Les vagues de chaleur représentent un risque croissant pour la santé des personnes les plus fragiles : les personnes âgées, les patients chroniques, les personnes immunodéprimées et les personnes diabétiques. Parmi les catégories les plus exposées, « il y a aussi les détenus, en particulier dans les établissements pénitentiaires caractérisés par la surpopulation et les cellules partagées, où les températures élevées s’ajoutent à des conditions environnementales déjà critiques ». Ainsi à Adnkronos Saluons Antonio Magi, secrétaire général de Sumai-Assoprof, le syndicat des médecins spécialistes ambulatoires. « La chaleur augmente le problème – souligne Magi -. Aux difficultés liées à la propagation d’éventuelles maladies infectieuses s’ajoutent les risques liés aux températures élevées, qui peuvent aggraver des pathologies préexistantes et mettre en danger la santé des personnes les plus vulnérables. C’est pourquoi, à notre avis, à Sumai, il est nécessaire de garantir des conditions adéquates de protection sanitaire aux détenus, en rappelant que le droit à la santé s’applique également à ceux qui purgent une peine ».
Pour Magi, le problème « n’est pas seulement le climat ». Les espaces restreints et partagés favorisent en effet la propagation des infections et compliquent la gestion des personnes dont l’état de santé est déjà compromis. À ces problèmes critiques – souligne-t-il – s’ajoute une organisation des soins de santé souvent insuffisante. Dans la plupart des établissements pénitentiaires, lorsqu’un détenu a besoin d’une visite spécialisée ou d’un test de diagnostic, il doit être transféré vers un établissement de santé externe, avec des procédures complexes qui nécessitent également du personnel d’accompagnement, des autorisations et des itinéraires dédiés. comme des coûts élevés.

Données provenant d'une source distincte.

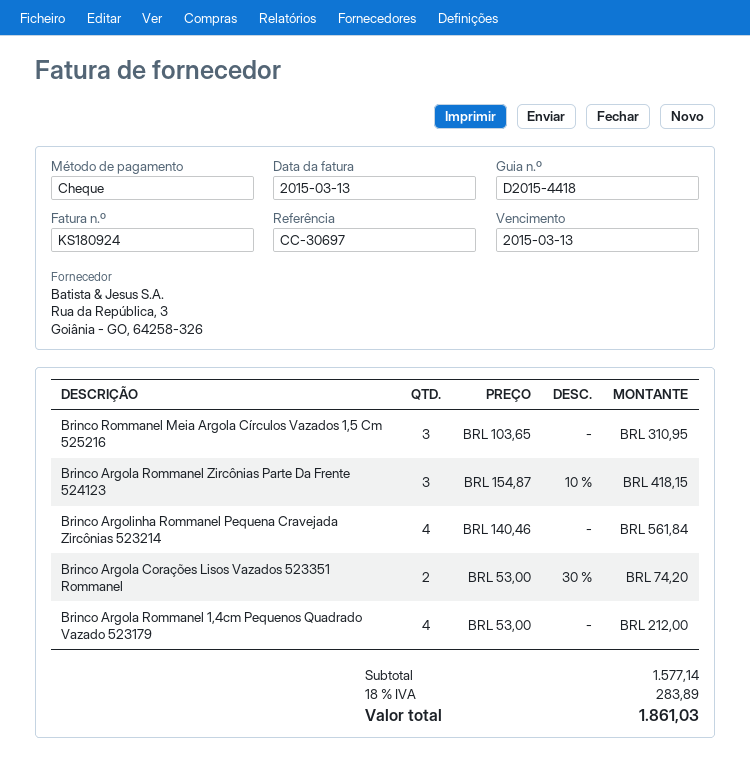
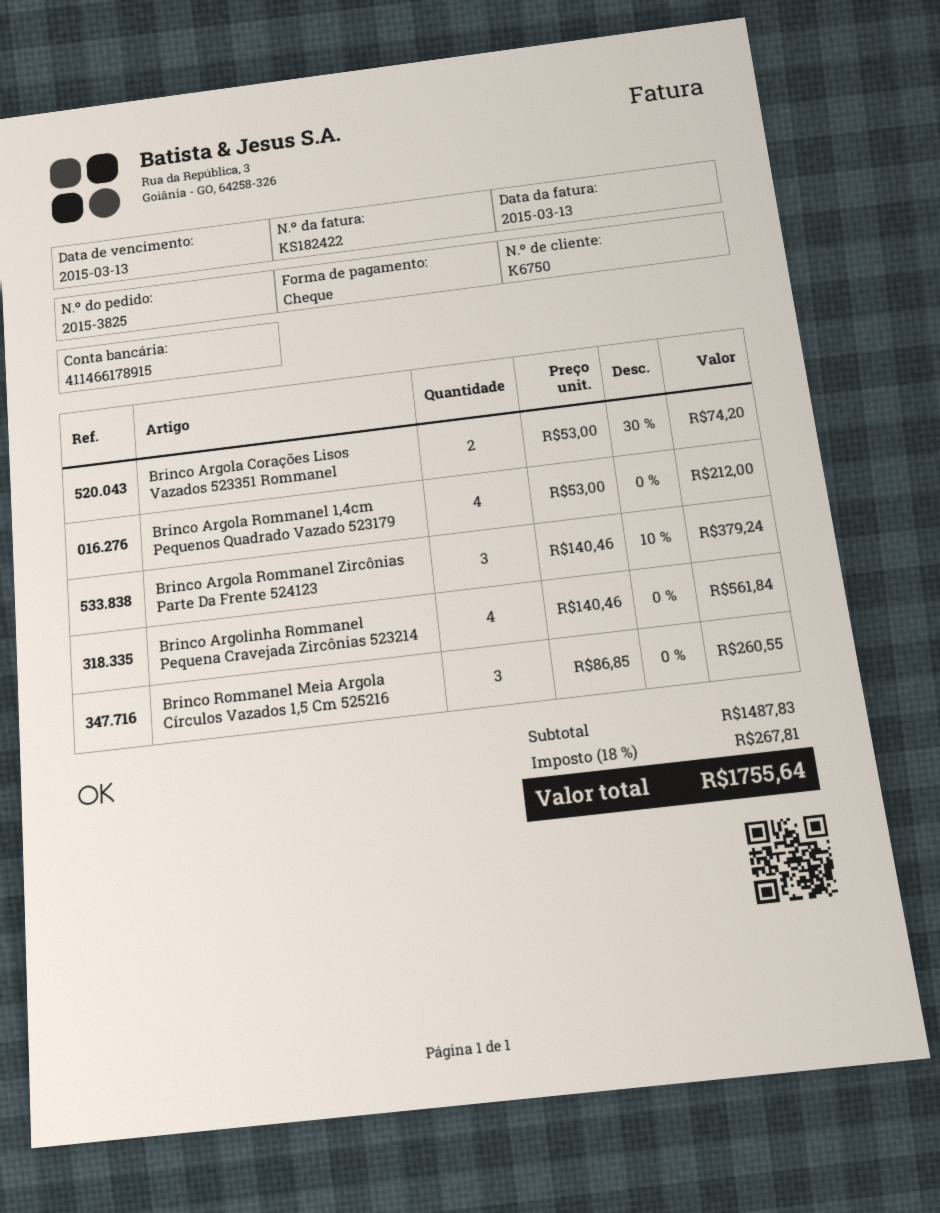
invoice number: KS180924 -> KS182422
Brinco Rommanel Meia Argola Círculos Vazados 1,5 Cm 525216: 3 x 103.65 = 310.95 -> 3 x 86.85 = 260.55
Brinco Argola Rommanel Zircônias Parte Da Frente 524123: 3 x 154.87 - 10% = 418.15 -> 3 x 140.46 - 10% = 379.24
subtotal: 1577.14 -> 1487.83
tax: 18% = 283.89 -> 18% = 267.81
total: 1861.03 -> 1755.64

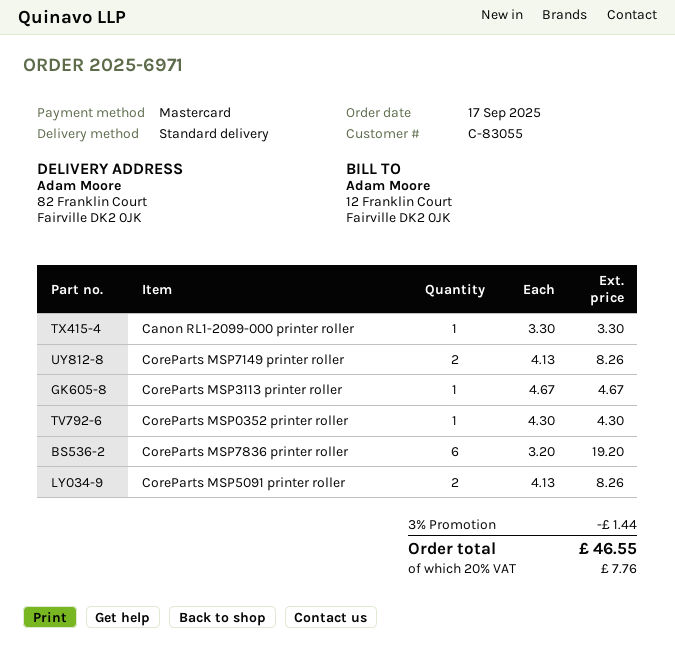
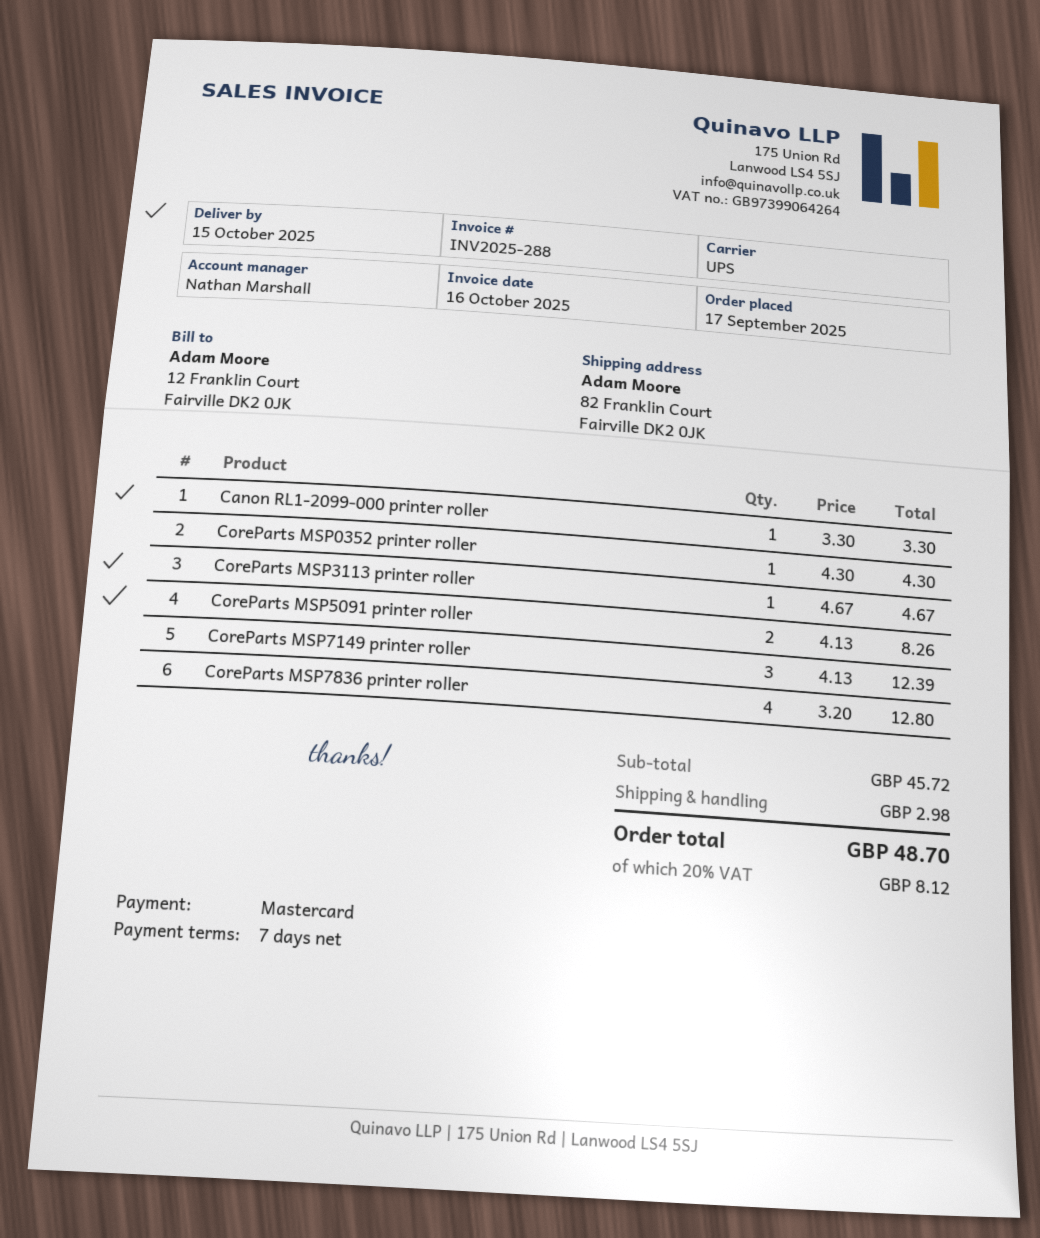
shipping method: standard -> UPS
CoreParts MSP7149 printer roller: 2 x 4.13 = 8.26 -> 3 x 4.13 = 12.39
CoreParts MSP7836 printer roller: 6 x 3.20 = 19.20 -> 4 x 3.20 = 12.80
discount: 3% = 1.44 -> none
shipping: none -> 2.98
tax: 20% = 7.76 -> 20% = 8.12
total: 46.55 -> 48.70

C’est pour cette raison que « Sumai propose de renforcer la médecine communautaire également dans les prisons, en créant des structures de santé internes sur le modèle des Maisons Communautaires. L’objectif est de gérer les urgences non graves directement dans les institutions et de suivre en permanence les détenus atteints de pathologies chroniques, en réduisant les déplacements et en garantissant une assistance plus ponctuelle ». La « présence stable de spécialistes ambulatoires au sein des instituts permettrait d’améliorer la prise en charge des patients, de réduire le besoin d’hôpitaux et de salles d’urgence et de rendre effectif le droit à la santé consacré par l’article 32 de la Constitution, même pour les personnes privées de liberté personnelle » conclut Magi.